Organization for Economic Cooperation and Development (OECD) figures show Canada trailing the OECD average and losing ground when it comes to research intensity and growth, according to research Canada.

Apart from investing in higher education, the government also needs to made in Canada health research, the group said.

“…we cannot rely on health research from other jurisdictions; we need investment in made-in-Canada health research that speaks to the particular needs and challenges of Canada’s diverse population,” according to Research Canada.

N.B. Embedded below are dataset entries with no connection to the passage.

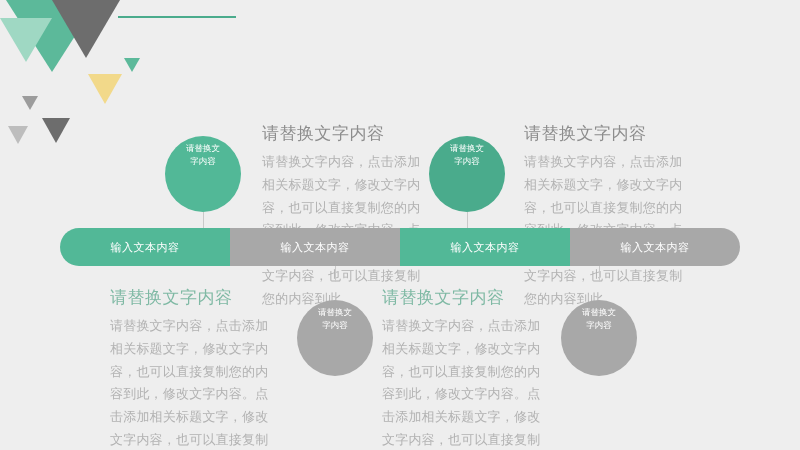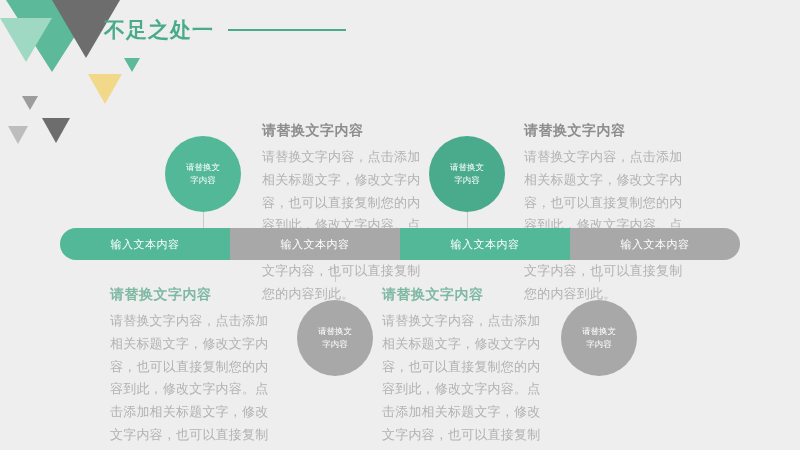--- a/index.html
+++ b/index.html
@@ -158,7 +158,6 @@
   <div class="tri tri-h"></div>
 
   <div class="title-wrap">
-    <div class="title-text">不足之处一</div>
     <div class="title-rule"></div>
   </div>
 

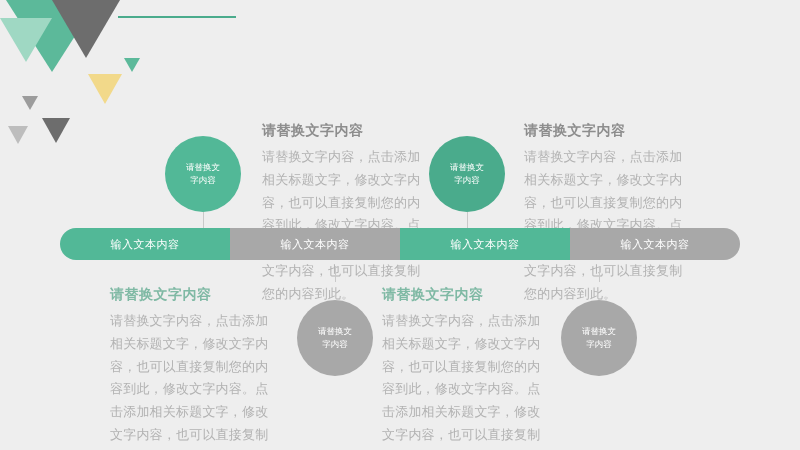--- a/index.html
+++ b/index.html
@@ -130,8 +130,8 @@
   .tb { position: absolute; width: 164px; }
   .tb .h {
     color: #8d8d8d;
-    font-size: 14px;
-    font-weight: bold;
+    font-size: 17px;
+    font-weight: normal;
     margin-bottom: 6px;
     letter-spacing: .5px;
   }

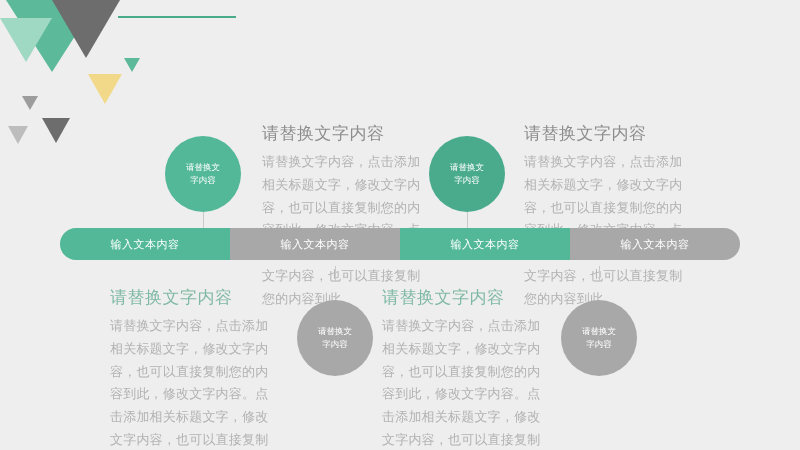--- a/index.html
+++ b/index.html
@@ -115,7 +115,7 @@
     position: absolute;
     width: 76px; height: 76px;
     border-radius: 50%;
-    display: flex; align-items: center; justify-content: center;
+    display: flex; justify-content: center;
     text-align: center;
     color: #ffffff;
     font-size: 8.5px;

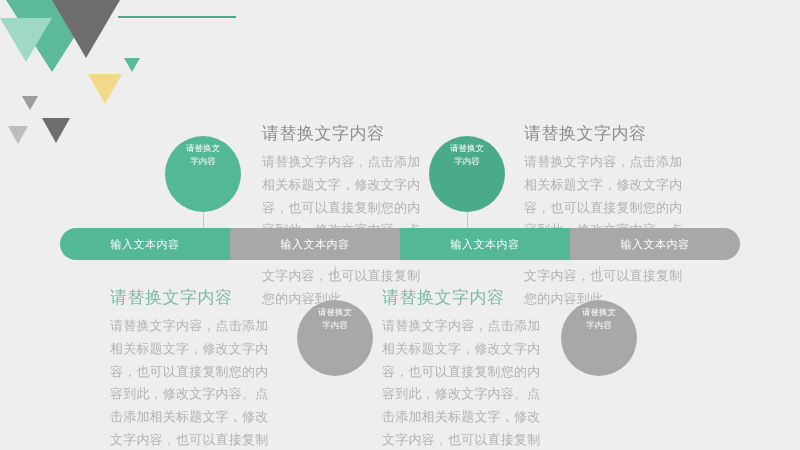--- a/index.html
+++ b/index.html
@@ -89,7 +89,7 @@
   .bar {
     position: absolute;
     left: 60px; top: 228px;
-    width: 680px; height: 32px;
+    width: 680px; height: 38px;
     border-radius: 19px;
     overflow: hidden;
     display: flex;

The organization recommended enhanced support for the following:

  • Research addressing the unique healthcare needs of one of the world’s most multicultural populations, with a complex array of genetic, lifestyle and behavioural risk factors
  • Research addressing innovative ways of delivering high-quality, public health care in remote and rural settings, including through the use of new technologies
  • Research addressing how to alleviate the disproportionate burden of disease and disability carried by our Indigenous peoples, e.g. higher rates of infant mortality, mental health disorders, diabetes, obesity, heart disease and HIV. Canada’s Truth and Reconciliation Commission has called on the Federal Government, in consultation with Aboriginal peoples, to “establish measurable goals to identify and close the gaps in health outcomes between Aboriginal and non-Aboriginal communities.”10 This can only be accomplished through local research that is sensitive to the values, traditions, knowledge, and realities of Indigenous communities
  • Research that helps to explain and address Canada’s high rates of specific disorders, such as multiple sclerosis – our rate leads the world, often striking Canadians in the prime of their working lives – which prevent Canadians from fully participating in the labour force
  • Research addressing the significant caregiver burden posed by an aging population, including its impact on labour force productivity. Canada is a leader in Alzheimer’s disease research, among related dementias, identified as the second leading cause of disability among people over age 70

“We will all reap the benefits, by nurturing and keeping our best and brightest research minds, supporting the health of Canadian workers and providing the vital supply of fundamental knowledge that feeds the pipeline leading to the innovations of tomorrow,” Research Canada said. “We urge the Committee to recommend implementation of the Naylor Report’s prescription for multi-year investments into the renewal of fundamental science in Canada, preparing the ground for a prosperous future for all.”